ACTIVITY –
Repeat exactly the lines below that lie between the line with "html: <span>Boyfriend Editor</span>" and the line with "width: 88px ->", counting both of those lines as part of the answer.

EXERCISE MATERIALS –
/---

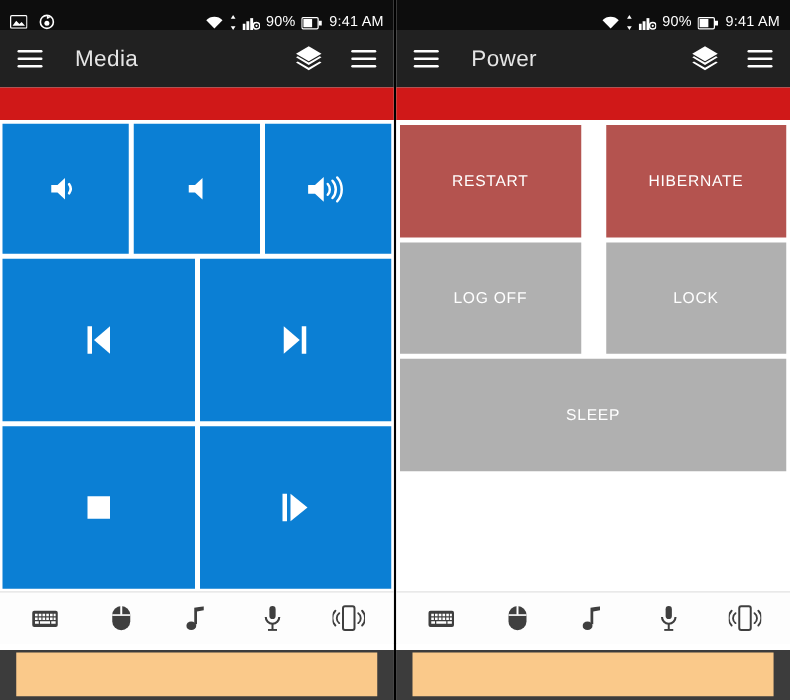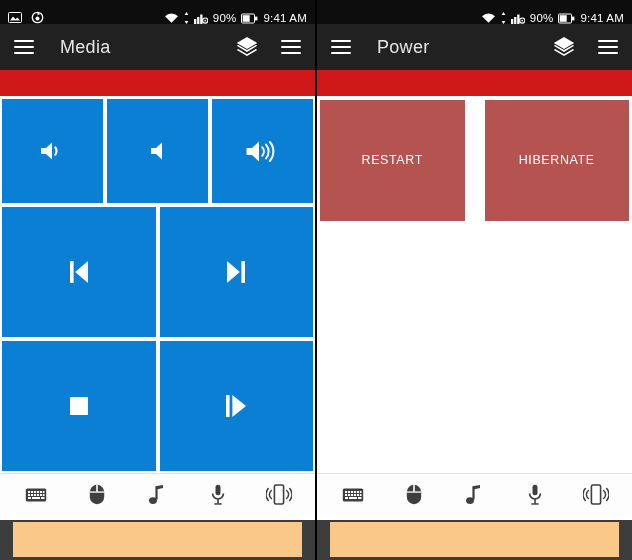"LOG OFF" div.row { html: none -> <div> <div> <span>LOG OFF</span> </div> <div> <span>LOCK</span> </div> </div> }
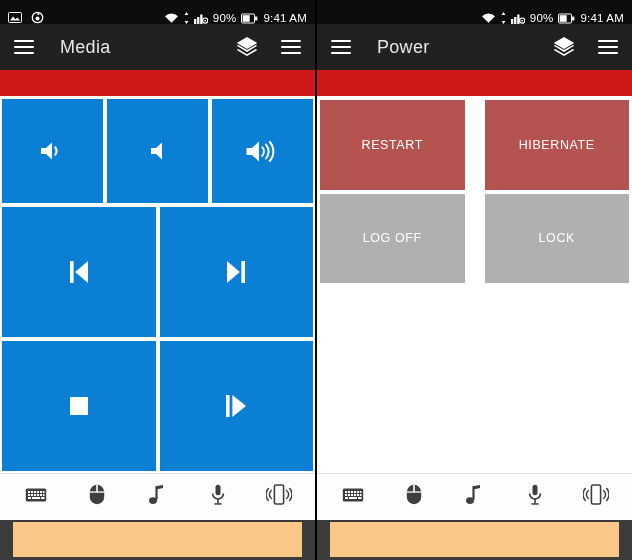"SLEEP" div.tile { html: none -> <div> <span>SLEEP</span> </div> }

\---
/---

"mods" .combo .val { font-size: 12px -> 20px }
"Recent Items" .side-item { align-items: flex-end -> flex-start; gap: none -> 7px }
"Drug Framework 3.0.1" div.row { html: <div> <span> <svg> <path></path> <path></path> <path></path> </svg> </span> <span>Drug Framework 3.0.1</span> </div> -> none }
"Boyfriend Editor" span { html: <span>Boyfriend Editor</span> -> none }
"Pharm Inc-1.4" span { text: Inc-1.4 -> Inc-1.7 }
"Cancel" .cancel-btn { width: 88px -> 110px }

\---

REPLY TO THE EXERCISE –
"Boyfriend Editor" span { html: <span>Boyfriend Editor</span> -> none }
"Pharm Inc-1.4" span { text: Inc-1.4 -> Inc-1.7 }
"Cancel" .cancel-btn { width: 88px -> 110px }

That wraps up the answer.